■ **EXTRACTED RECORDS**:
- Opening Delimiter -

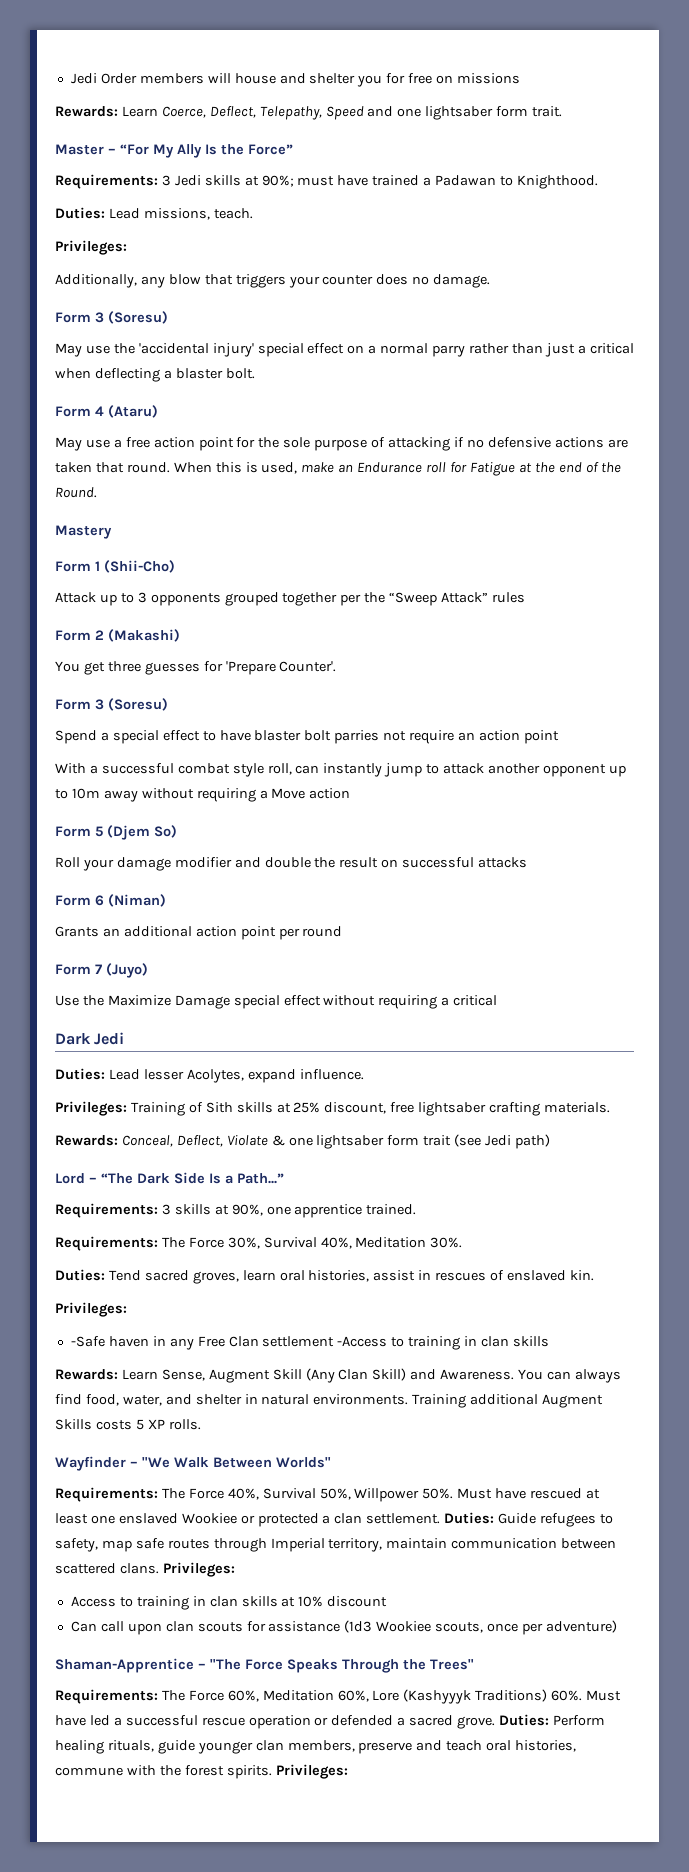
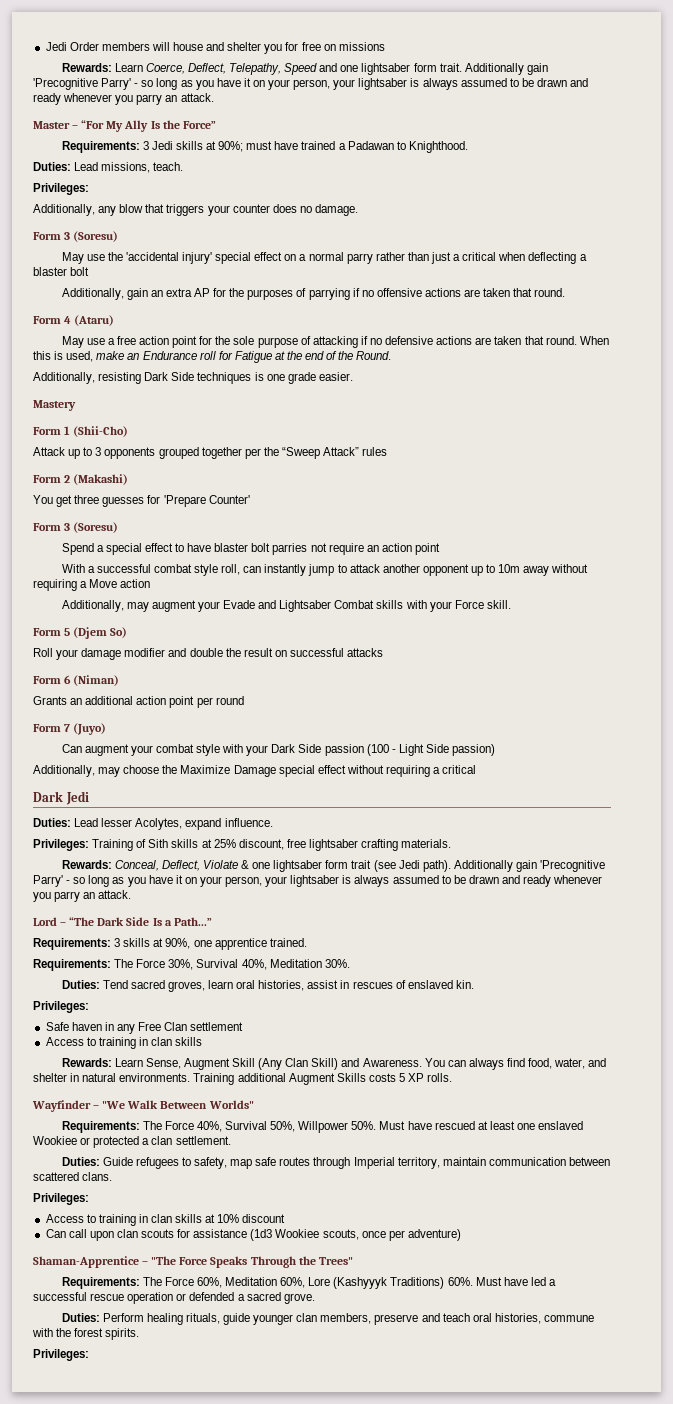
- Rewards: Learn Coerce, Deflect, Telepathy, Speed and one lightsaber form trait.
+ Rewards: Learn Coerce, Deflect, Telepathy, Speed and one lightsaber form trait. Additionally gain 'Precognitive Parry' - so long as you have it on your person, your lightsaber is always assumed to be drawn and ready whenever you parry an attack.
- May use the 'accidental injury' special effect on a normal parry rather than just a critical when deflecting a blaster bolt.
+ May use the 'accidental injury' special effect on a normal parry rather than just a critical when deflecting a blaster bolt
+ Additionally, gain an extra AP for the purposes of parrying if no offensive actions are taken that round.
+ Additionally, resisting Dark Side techniques is one grade easier.
- You get three guesses for 'Prepare Counter'.
+ You get three guesses for 'Prepare Counter'
+ Additionally, may augment your Evade and Lightsaber Combat skills with your Force skill.
- Use the Maximize Damage special effect without requiring a critical
+ Can augment your combat style with your Dark Side passion (100 - Light Side passion)
+ Additionally, may choose the Maximize Damage special effect without requiring a critical
- Rewards: Conceal, Deflect, Violate & one lightsaber form trait (see Jedi path)
+ Rewards: Conceal, Deflect, Violate & one lightsaber form trait (see Jedi path). Additionally gain 'Precognitive Parry' - so long as you have it on your person, your lightsaber is always assumed to be drawn and ready whenever you parry an attack.
- -Safe haven in any Free Clan settlement -Access to training in clan skills
+ Safe haven in any Free Clan settlement
+ Access to training in clan skills
- Must have rescued at least one enslaved Wookiee or protected a clan settlement. Duties: Guide refugees to safety, map safe routes through Imperial territory, maintain communication between scattered clans. Privileges:
+ Must have rescued at least one enslaved Wookiee or protected a clan settlement.
+ Duties: Guide refugees to safety, map safe routes through Imperial territory, maintain communication between scattered clans.
+ Privileges:
- Must have led a successful rescue operation or defended a sacred grove. Duties: Perform healing rituals, guide younger clan members, preserve and teach oral histories, commune with the forest spirits. Privileges:
+ Must have led a successful rescue operation or defended a sacred grove.
+ Duties: Perform healing rituals, guide younger clan members, preserve and teach oral histories, commune with the forest spirits.
+ Privileges:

- Closing Delimiter -

■ **PROBLEM REQUIREMENTS**:
Leave every picture out. Retype the remaining data exactly.

■ **RESULT**:
- Rewards: Learn Coerce, Deflect, Telepathy, Speed and one lightsaber form trait.
+ Rewards: Learn Coerce, Deflect, Telepathy, Speed and one lightsaber form trait. Additionally gain 'Precognitive Parry' - so long as you have it on your person, your lightsaber is always assumed to be drawn and ready whenever you parry an attack.
- May use the 'accidental injury' special effect on a normal parry rather than just a critical when deflecting a blaster bolt.
+ May use the 'accidental injury' special effect on a normal parry rather than just a critical when deflecting a blaster bolt
+ Additionally, gain an extra AP for the purposes of parrying if no offensive actions are taken that round.
+ Additionally, resisting Dark Side techniques is one grade easier.
- You get three guesses for 'Prepare Counter'.
+ You get three guesses for 'Prepare Counter'
+ Additionally, may augment your Evade and Lightsaber Combat skills with your Force skill.
- Use the Maximize Damage special effect without requiring a critical
+ Can augment your combat style with your Dark Side passion (100 - Light Side passion)
+ Additionally, may choose the Maximize Damage special effect without requiring a critical
- Rewards: Conceal, Deflect, Violate & one lightsaber form trait (see Jedi path)
+ Rewards: Conceal, Deflect, Violate & one lightsaber form trait (see Jedi path). Additionally gain 'Precognitive Parry' - so long as you have it on your person, your lightsaber is always assumed to be drawn and ready whenever you parry an attack.
- -Safe haven in any Free Clan settlement -Access to training in clan skills
+ Safe haven in any Free Clan settlement
+ Access to training in clan skills
- Must have rescued at least one enslaved Wookiee or protected a clan settlement. Duties: Guide refugees to safety, map safe routes through Imperial territory, maintain communication between scattered clans. Privileges:
+ Must have rescued at least one enslaved Wookiee or protected a clan settlement.
+ Duties: Guide refugees to safety, map safe routes through Imperial territory, maintain communication between scattered clans.
+ Privileges:
- Must have led a successful rescue operation or defended a sacred grove. Duties: Perform healing rituals, guide younger clan members, preserve and teach oral histories, commune with the forest spirits. Privileges:
+ Must have led a successful rescue operation or defended a sacred grove.
+ Duties: Perform healing rituals, guide younger clan members, preserve and teach oral histories, commune with the forest spirits.
+ Privileges:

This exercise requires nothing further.